- _Task requirements_: Once the pictures have been set aside, copy every remaining entry exactly.

- _Entries supplied_:
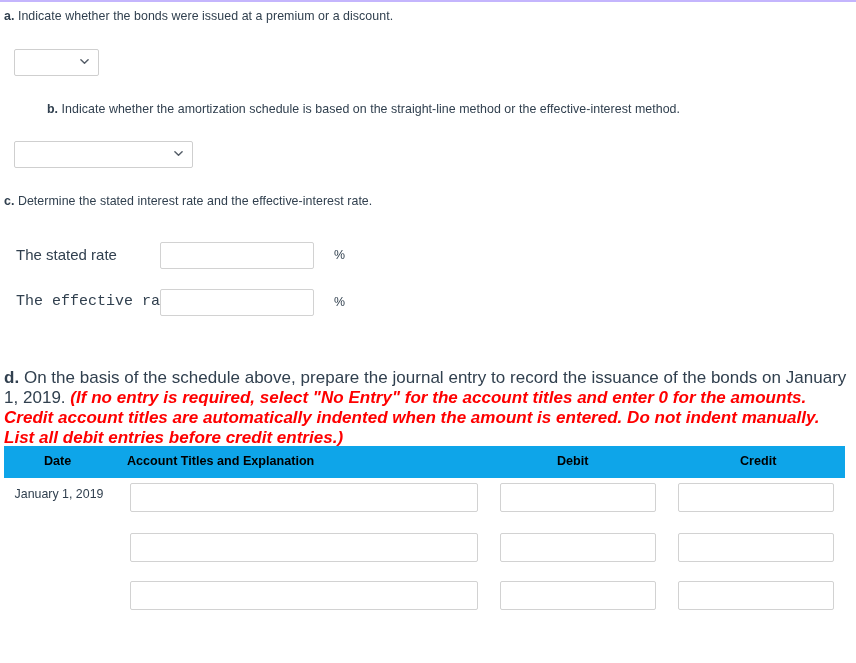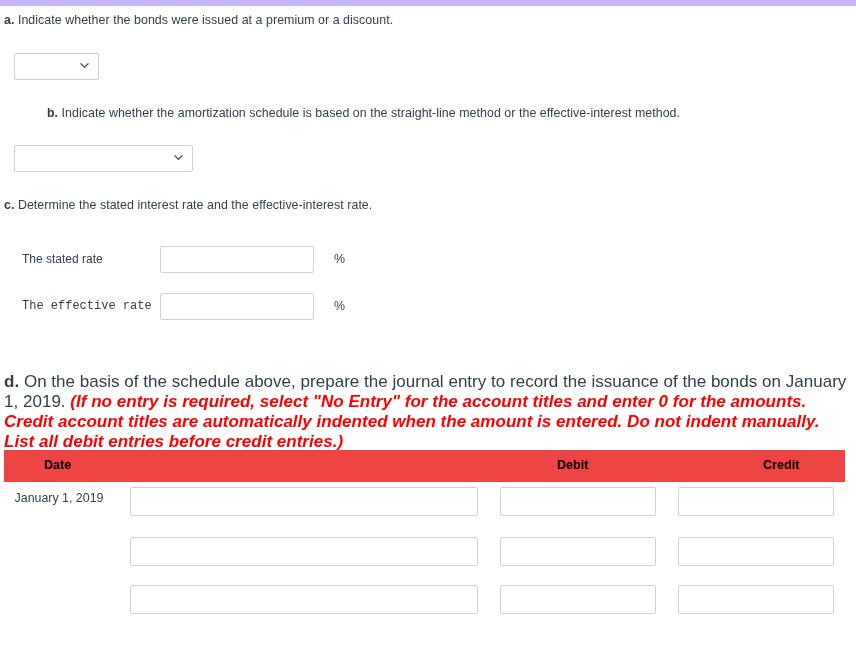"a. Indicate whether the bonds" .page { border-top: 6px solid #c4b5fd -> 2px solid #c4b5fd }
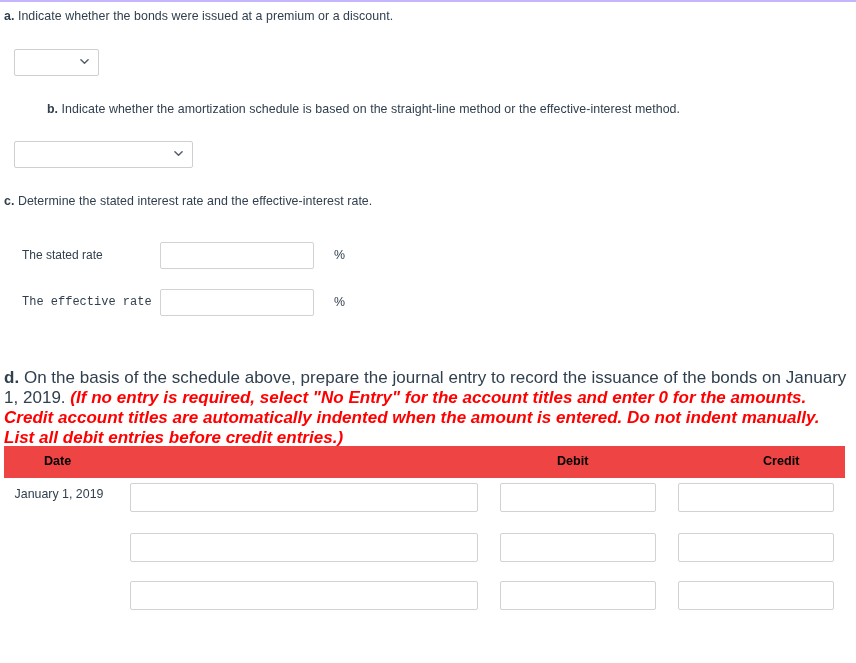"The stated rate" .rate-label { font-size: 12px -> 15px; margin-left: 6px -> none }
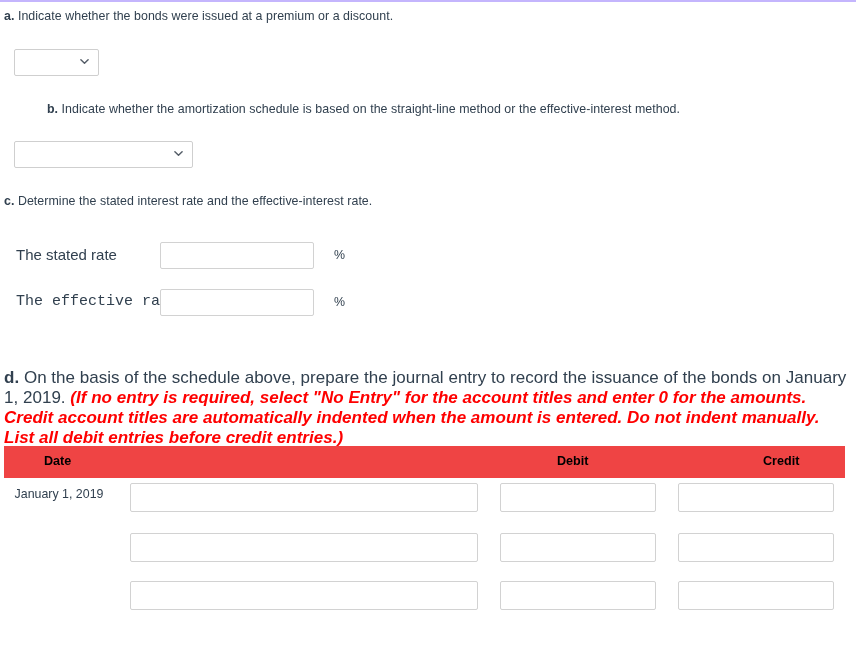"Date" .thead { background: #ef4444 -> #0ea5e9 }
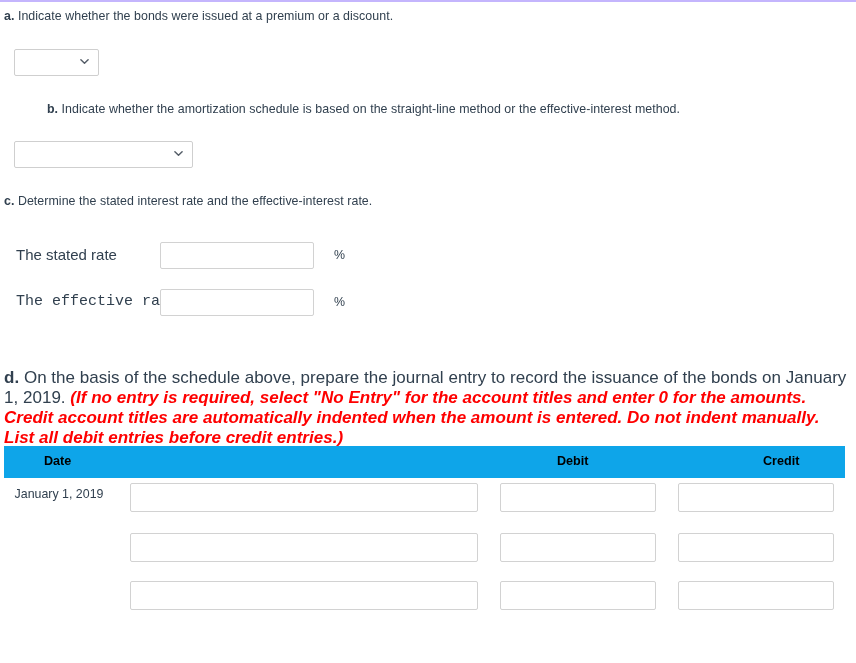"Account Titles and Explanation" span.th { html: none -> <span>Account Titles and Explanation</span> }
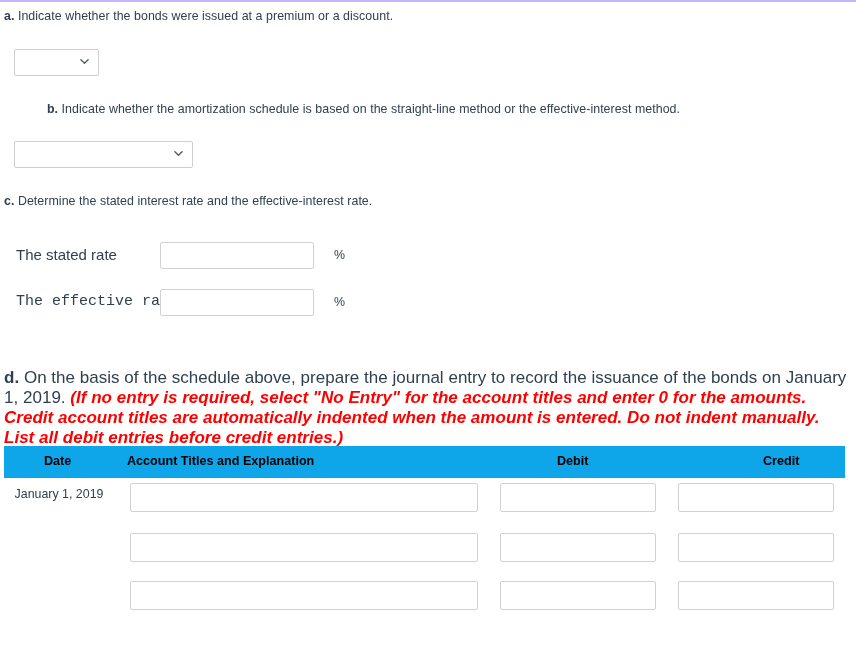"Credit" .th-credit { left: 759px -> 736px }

- _Exercise solution_:
"a. Indicate whether the bonds" .page { border-top: 6px solid #c4b5fd -> 2px solid #c4b5fd }
"The stated rate" .rate-label { font-size: 12px -> 15px; margin-left: 6px -> none }
"Date" .thead { background: #ef4444 -> #0ea5e9 }
"Account Titles and Explanation" span.th { html: none -> <span>Account Titles and Explanation</span> }
"Credit" .th-credit { left: 759px -> 736px }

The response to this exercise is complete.